Inova Mount Vernon Hospital was very warm last weekend, warm with the love of those who contributed to Lights of Love and warm with the enjoyment of the people who came to see the program.
Last Saturday, the hospital held its annual tree lighting ceremony preceded by a program held in the hospital lobby. Auxiliary president Harriet H. Piper greeted the holiday crowd and Joyce McCullough offered a prayer. The West Potomac Colonial Singers and the Mount Vernon Madrigal Singers were scheduled to perform but were unable to due to the cancellation of all Fairfax County Public School Saturday activities.
Four essay winners took turns reading their winning selections. Each one was thoughtfully written and dedicated a Light of Love to the students' teacher, their parents and grandfather. Megan Wessinger's essay was about how her father had been in Iraq for almost a year and how she hopes that he'll be home in time for Christmas.
Dakota Rizzo dedicated his Light to his mom and dad and said, "We jump together. We ride bikes together. My mom kisses and hugs me."
Saahirah Dan wrote about the teachers who "help children learn things like reading, writing, history, math and science and do other good things they need to learn."
Kaitlyn Kincannon from Fort Hunt Elementary School, dedicated her Light of Love to "my granddad because he was a doctor and saved many lives. Whenever there was an emergency he knew exactly what to do."

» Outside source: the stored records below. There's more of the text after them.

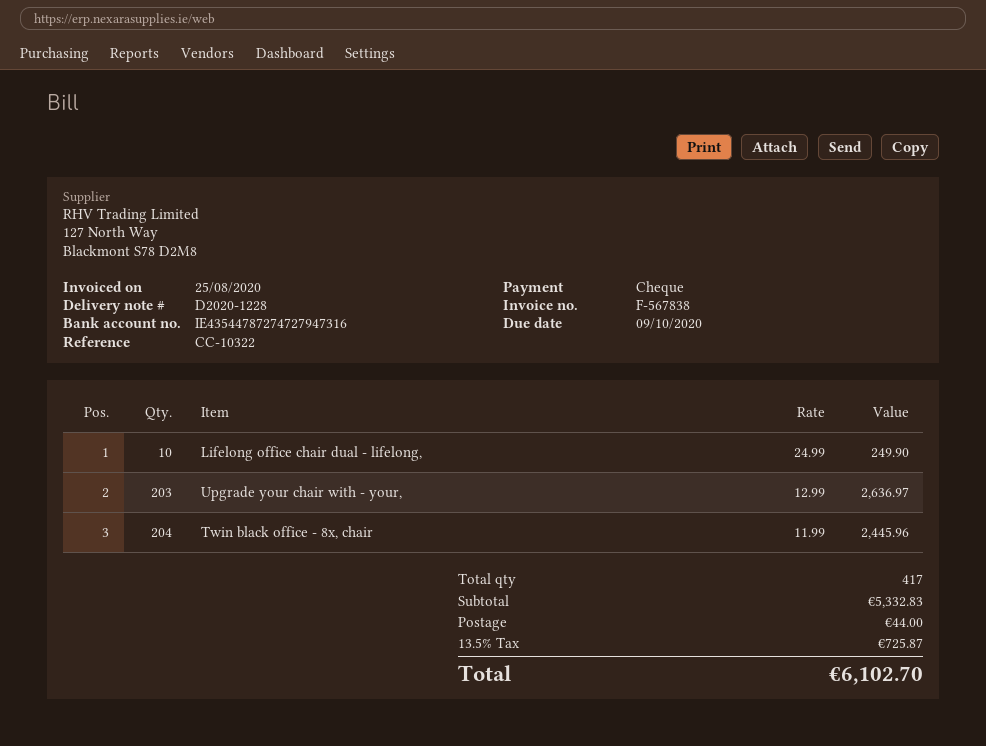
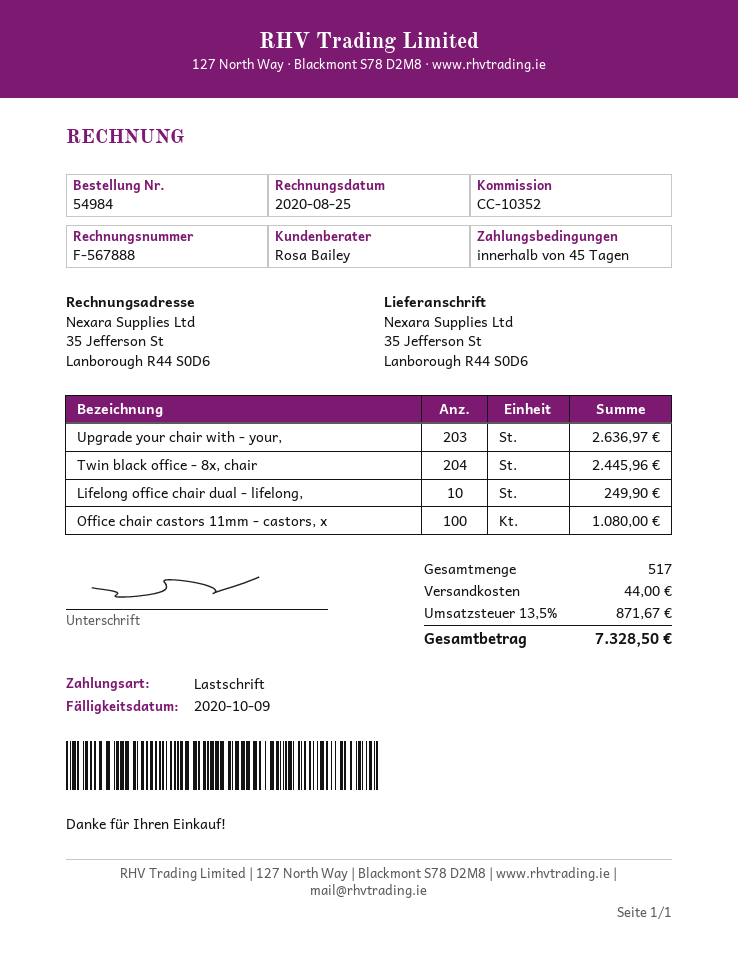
invoice number: F-567838 -> F-567888
reference: CC-10322 -> CC-10352
payment method: cheque -> direct debit
Office chair castors 11mm - castors, x: none -> 100 for 1080.00
total quantity: 417 -> 517
tax: 13.5% = 725.87 -> 13.5% = 871.67
total: 6102.70 -> 7328.50

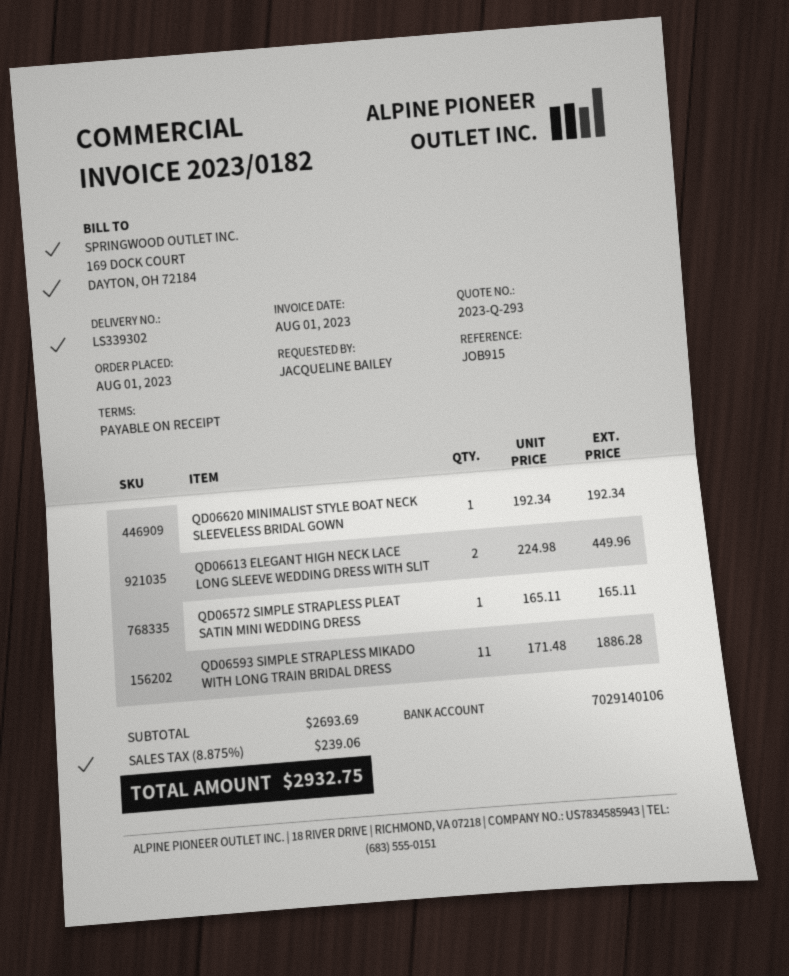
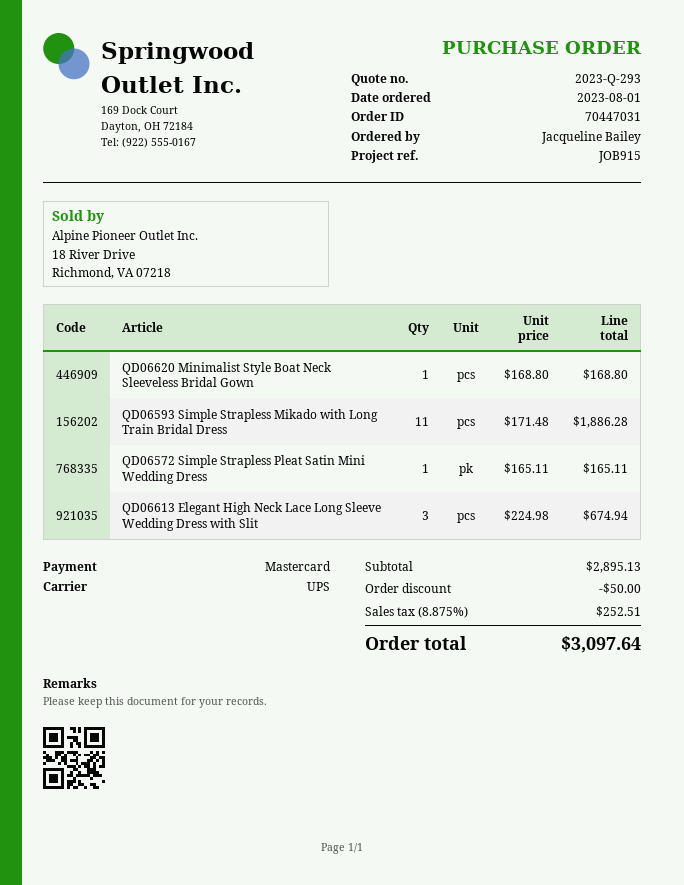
QD06620 MINIMALIST STYLE BOAT NECK SLEEVELESS BRIDAL GOWN: 1 x 192.34 = 192.34 -> 1 x 168.80 = 168.80
QD06613 ELEGANT HIGH NECK LACE LONG SLEEVE WEDDING DRESS WITH SLIT: 2 x 224.98 = 449.96 -> 3 x 224.98 = 674.94
subtotal: 2693.69 -> 2895.13
discount: none -> 50.00
tax: 8.875% = 239.06 -> 8.875% = 252.51
total: 2932.75 -> 3097.64

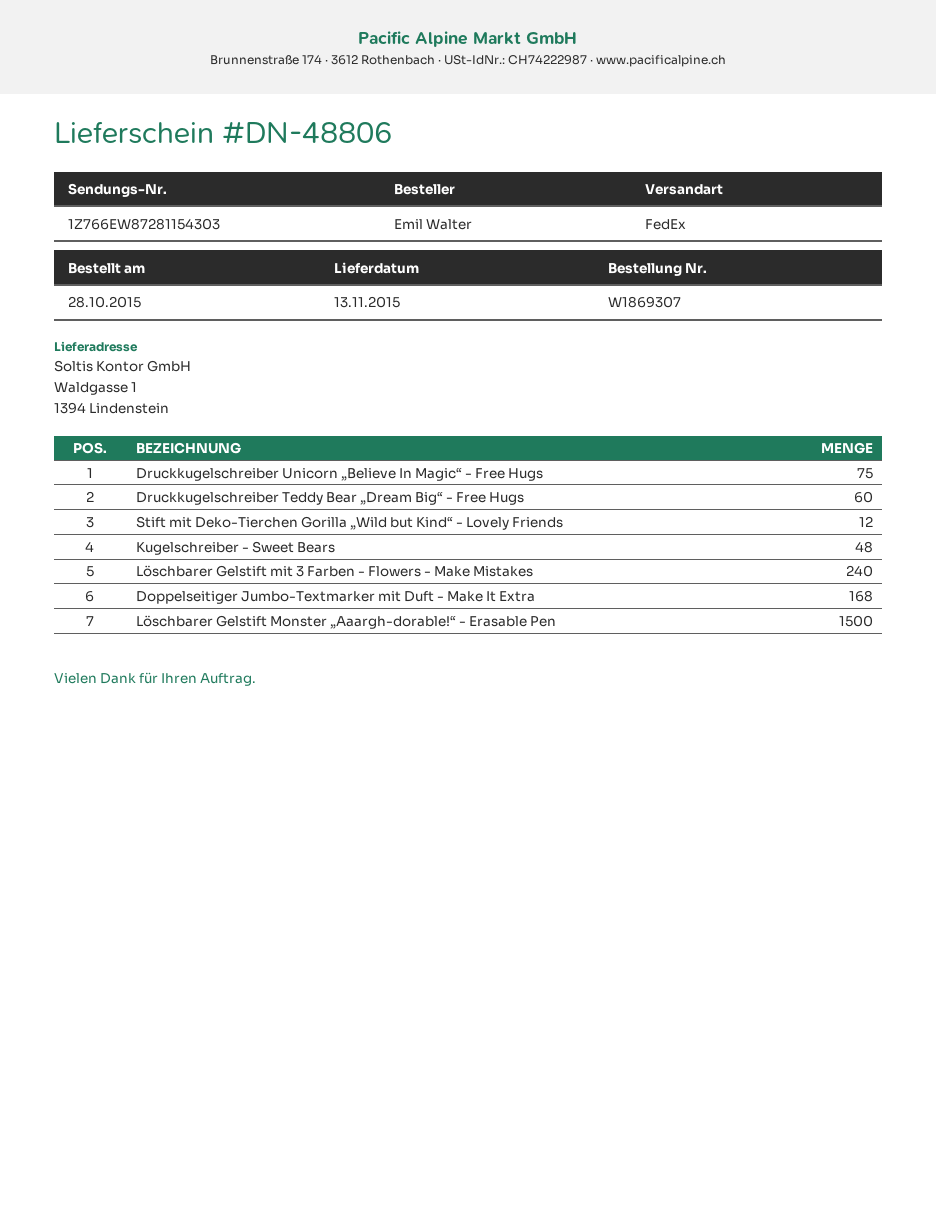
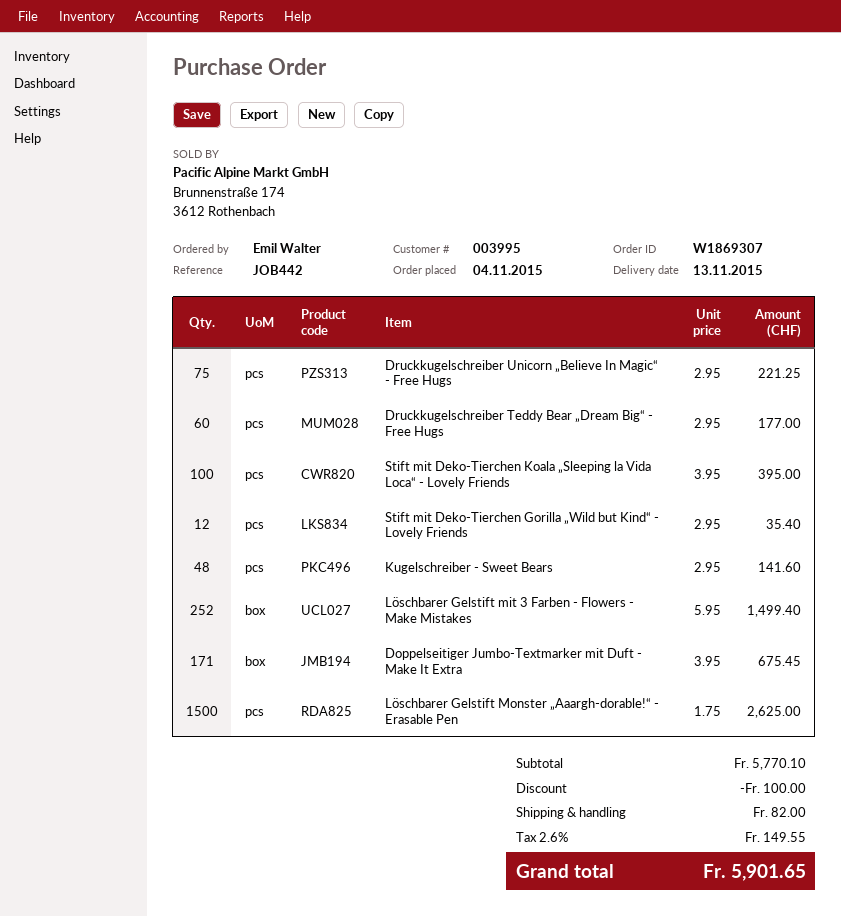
order date: 2015-10-28 -> 2015-11-04
Löschbarer Gelstift mit 3 Farben - Flowers - Make Mistakes: 240 -> 252
Doppelseitiger Jumbo-Textmarker mit Duft - Make It Extra: 168 -> 171
Stift mit Deko-Tierchen Koala „Sleeping la Vida Loca“ - Lovely Friends: none -> 100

Beth Visioli, media relations specialist for Inova Mount Vernon Hospital, said a committee from the hospital auxiliary selected the four winners from a pool of 112 entries.
FOLLOWING THE essay readings, Cleve Francis, M.D., entertained the crowd iwith a number of songs. Everybody then moved upstairs to see the lighting of the trees and sing the final song, "Light up the Night." After the program, everybody enjoyed refreshments and the children enjoyed visiting with Santa.
Visioli estimated they had 220 people attend the event, slightly smaller than last year. While this is the 22nd year the hospital has hosted the tree lighting, the Lights of Love program is in its 21st year.
Visioli said that they've raised $15,000 to date, but expects more money to come in before the end of the year. This year the proceeds will be used to support a surgical Bovie device for the Wound Healing Center. This device is an electric cautery machine that is used to stop blood vessels from bleeding while a wound is being cleaned. Bill Bartlow, physician assistant for the Wound Healing and Hyperbaric Oxygen Therapy department, spoke during the program, acknowledging the significance of the contribution to the department.
NOT ONLY HAS Francis been providing entertainment for the Lights of Love over the years, but he also just celebrated his 25th year of providing quality cardiac health services to the Mount Vernon community. In addition, Francis will soon complete a successful term as president of the Inova Mount Vernon Medical Staff, a role he has served since 2001.
During his term as medical staff president, Francis has been the physician representative on the Southeastern Strategy Task Force and an active member of the hospital's Planning and Program Committee.
In addition to his dedication to promoting cardiology services, Dr. Francis is an accomplished country music singer and has donated many hours performing at hospital functions and events like the recent Lights of Love holiday tree-lighting ceremony.
"Over the past 25 years, Dr. Francis has shown not only a dedication to the health of cardiac patients, but to all the Mount Vernon community," said Susan Herbert, vice president, Inova Health System, administrator, Inova Mount Vernon Hospital. "In his time as medical staff president, Dr. Francis has concerned himself with the well-being of the hospital, the staff and his fellow physicians."
Francis joined the medical staff at Inova Mount Vernon Hospital in 1978, and since that time has taken a leadership role in advancing cardiac services at the hospital. In 1994, Dr. Francis founded and continues to serve as co-chairman of the Inova Mount Vernon Hospital Cardiac Rehabilitation Center.
This program, which is open to people with heart disease including congestive heart failure and peripheral artery disease (PAD) and to patients at risk of developing heart disease and those recovering from a heart attack and/or cardiac surgery, promotes positive lifestyle changes for good heart health through the education and exercise components of the program.
"I have spent my entire medical career as a cardiologist in the Mount Vernon area," said Francis. "I have enjoyed every minute working to improve the lives of our citizens."